> What you should do
What are the lines, word for word, from the line with "background: #7dd3fc ->" up to and including the line with "padding-right: 26px ->" in the records below? Omit the pictures.

> Data for this exercise
-------
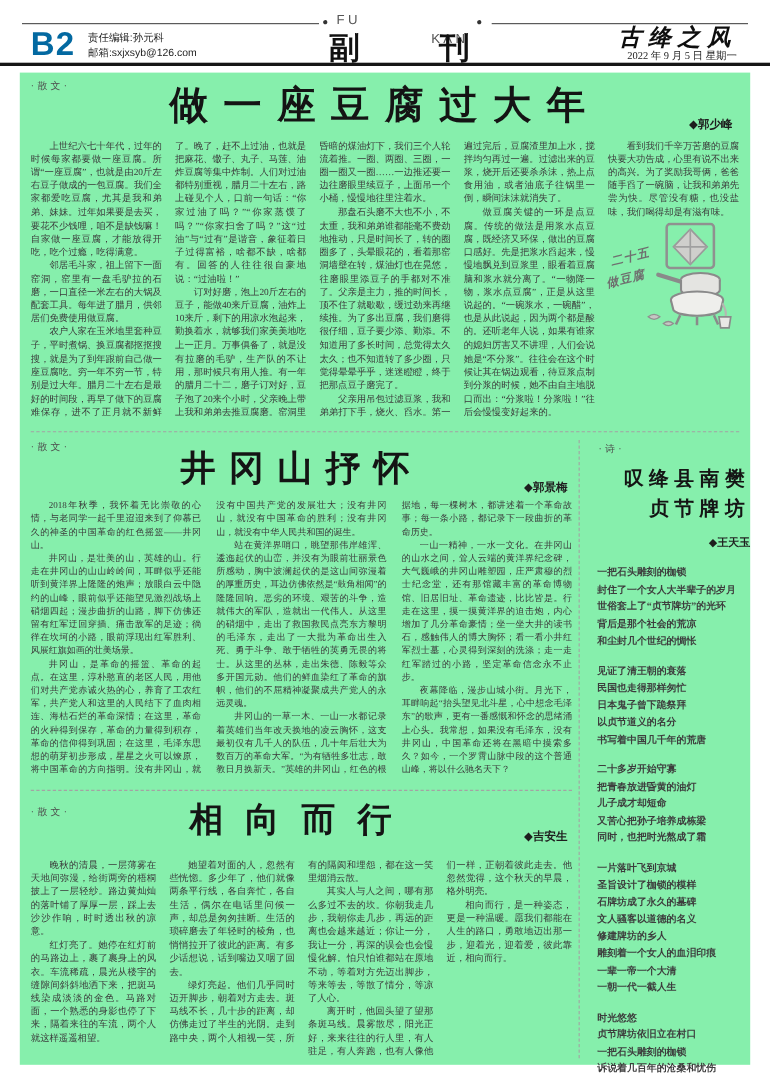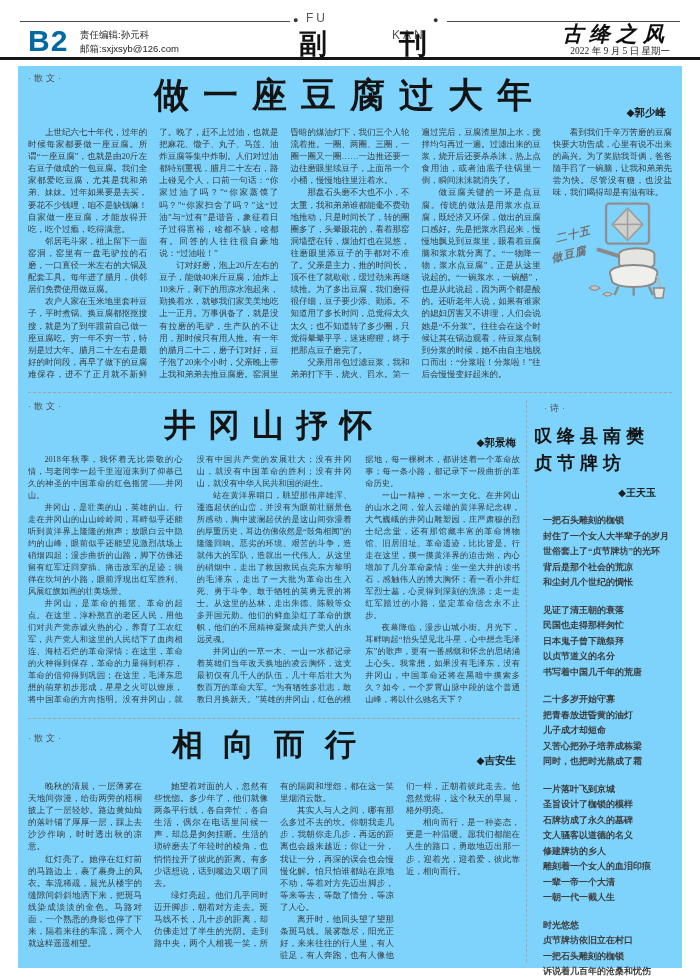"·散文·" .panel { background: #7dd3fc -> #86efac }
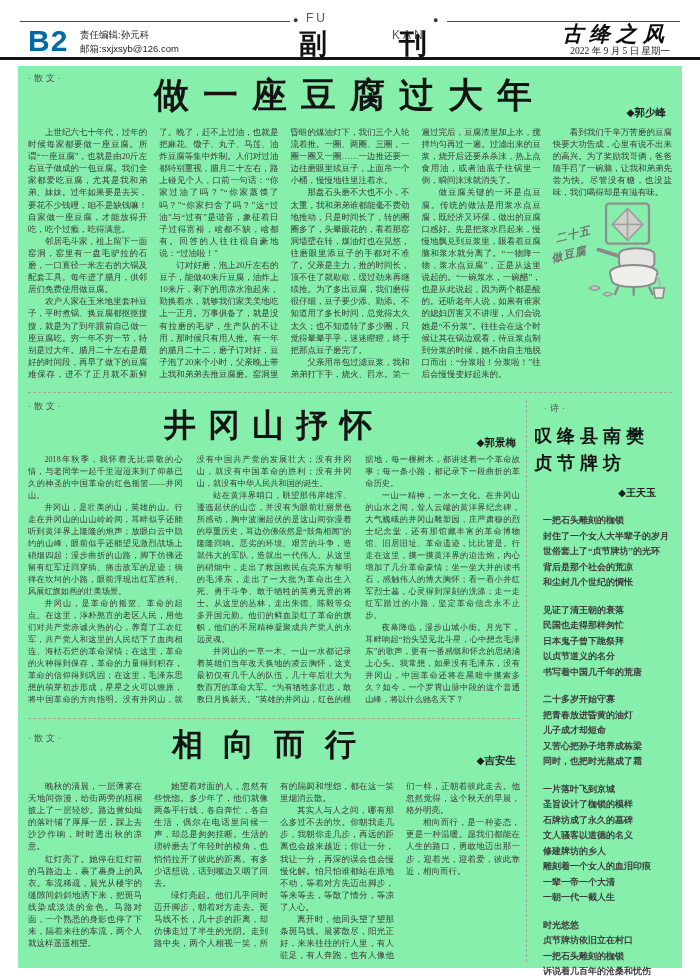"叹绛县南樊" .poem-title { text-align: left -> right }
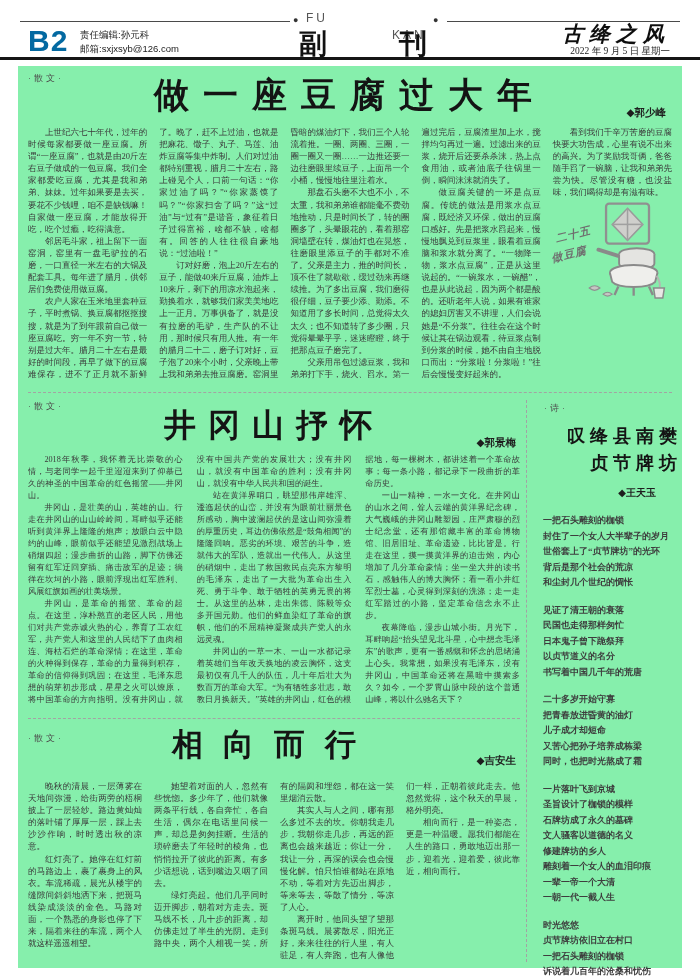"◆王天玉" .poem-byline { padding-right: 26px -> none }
-------
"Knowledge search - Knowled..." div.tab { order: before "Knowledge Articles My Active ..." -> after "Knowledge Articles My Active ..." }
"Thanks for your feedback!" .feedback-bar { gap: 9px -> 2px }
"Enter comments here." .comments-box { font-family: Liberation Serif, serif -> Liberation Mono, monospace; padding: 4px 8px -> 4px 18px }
-------
> The completed task
"·散文·" .panel { background: #7dd3fc -> #86efac }
"叹绛县南樊" .poem-title { text-align: left -> right }
"◆王天玉" .poem-byline { padding-right: 26px -> none }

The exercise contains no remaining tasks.